Two broken hearts ham it up at Heartbreak Karaoke 2008.

I’ve come to accept that Valentine’s Day is an impossible “holiday” to ignore. Unless you live in Sudan, I suppose. Those red and pink greeting cards displays are erected sometime in early January, not so long after Christmas decorations have come down. And like snow, ice and Canada Goose jackets in Toronto, there is no way to avoid it.

For those of us who are single (hello!) and particularly cynical about finding love (hi again!) it’s just one of those things, like war and Lindsay Lohan’s fame, whose existence we have to accept.

And yet the pressure to find something to keep yourself occupied on this designated, mass-marketed day of forced love is insurmountable. So, last week, I did some research into things to do in Toronto on Valentine’s Day when you’re single.

The first thing that came up was an event called Heartbreak Karaoke at Supermarket in Kensington Market. If the name wasn’t enough to sell me on the spot, this line on the event’s website was the dealmaker: “We’ve got a karaoke machine, a microphone, sad, sad, sad songs, and enough bitter tears and sweet liquor to fill a swimming pool.”

Bingo! That’s all I needed.

Event organizer Serah-Marie McMahon says she started the event because she was sick of how “cheesy lovey-dovey” the lead-up to Valentine’s Day was getting.

“We take the idea of having to be brokenhearted on Valentine’s Day if you’re alone, and exaggerate it,” she says. “It’s fun and light-hearted and it’s not a bunch of people crying into their whisky.”

But, as with Fight Club, there are rules for Heartbreak Karaoke.
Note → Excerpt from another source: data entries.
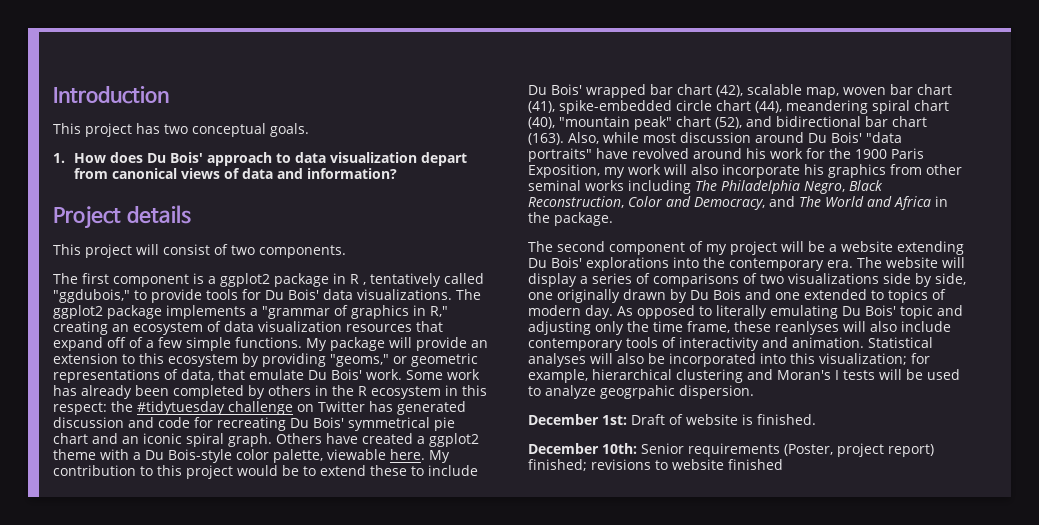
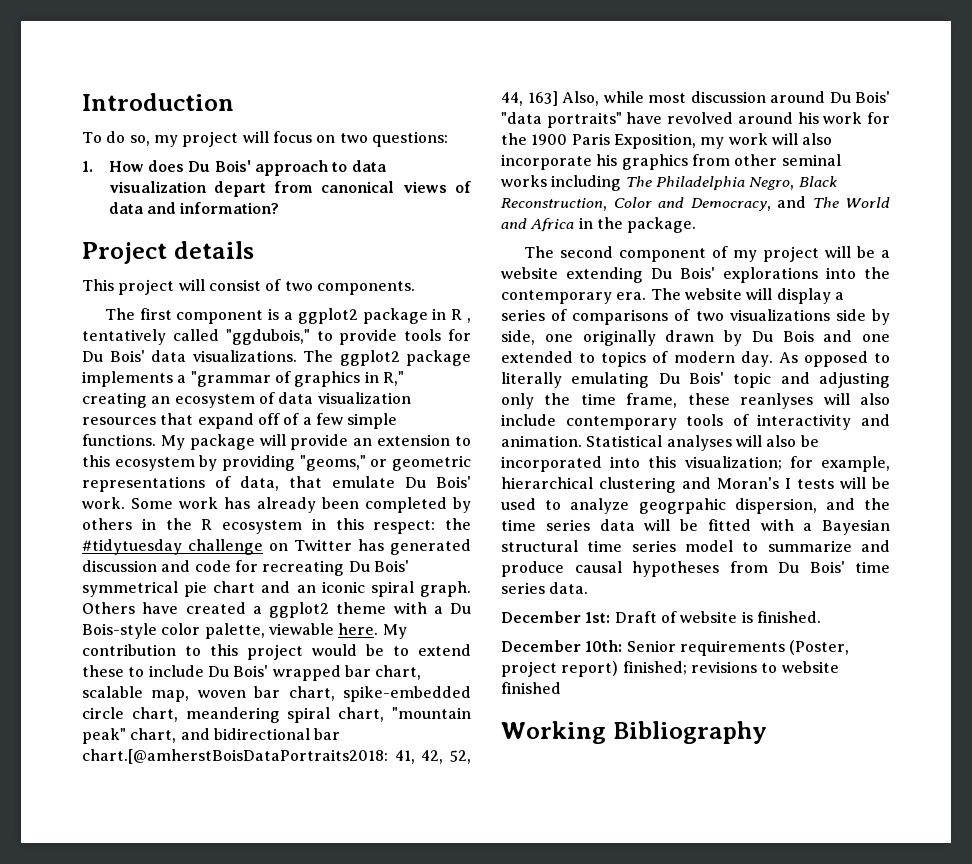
- This project has two conceptual goals.
+ To do so, my project will focus on two questions:
- My contribution to this project would be to extend these to include Du Bois' wrapped bar chart (42), scalable map, woven bar chart (41), spike-embedded circle chart (44), meandering spiral chart (40), "mountain peak" chart (52), and bidirectional bar chart (163). Also, while most discussion around Du Bois' "data portraits" have revolved around his work for the 1900 Paris Exposition, my work will also incorporate his graphics from other seminal works including The Philadelphia Negro, Black Reconstruction, Color and Democracy, and The World and Africa in the package.
+ My contribution to this project would be to extend these to include Du Bois' wrapped bar chart, scalable map, woven bar chart, spike-embedded circle chart, meandering spiral chart, "mountain peak" chart, and bidirectional bar chart.[@amherstBoisDataPortraits2018: 41, 42, 52, 44, 163] Also, while most discussion around Du Bois' "data portraits" have revolved around his work for the 1900 Paris Exposition, my work will also incorporate his graphics from other seminal works including The Philadelphia Negro, Black Reconstruction, Color and Democracy, and The World and Africa in the package.
- Statistical analyses will also be incorporated into this visualization; for example, hierarchical clustering and Moran's I tests will be used to analyze geogrpahic dispersion.
+ Statistical analyses will also be incorporated into this visualization; for example, hierarchical clustering and Moran's I tests will be used to analyze geogrpahic dispersion, and the time series data will be fitted with a Bayesian structural time series model to summarize and produce causal hypotheses from Du Bois' time series data.
+ Working Bibliography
Rule No. 1: You can only sing songs about love. (McMahon points out this isn’t terribly limiting.)

Rule No. 2: If you’re not going to sing a song about love, you have to explain to the audience what the song means to you.

“We encourage people to be very confessional,” she says. Hence, the heartbreak.

McMahon is positive new love has blossomed at Heartbreak Karaoke among its patrons. It’s a queer-friendly party and there’s a good mix of single men and single women of and for all sexual preferences.

“It’s pretty even,” she says. “It’s not just a bunch of sad, single straight girls.”

I guess that means I won’t stand out. I’ll probably fit right in.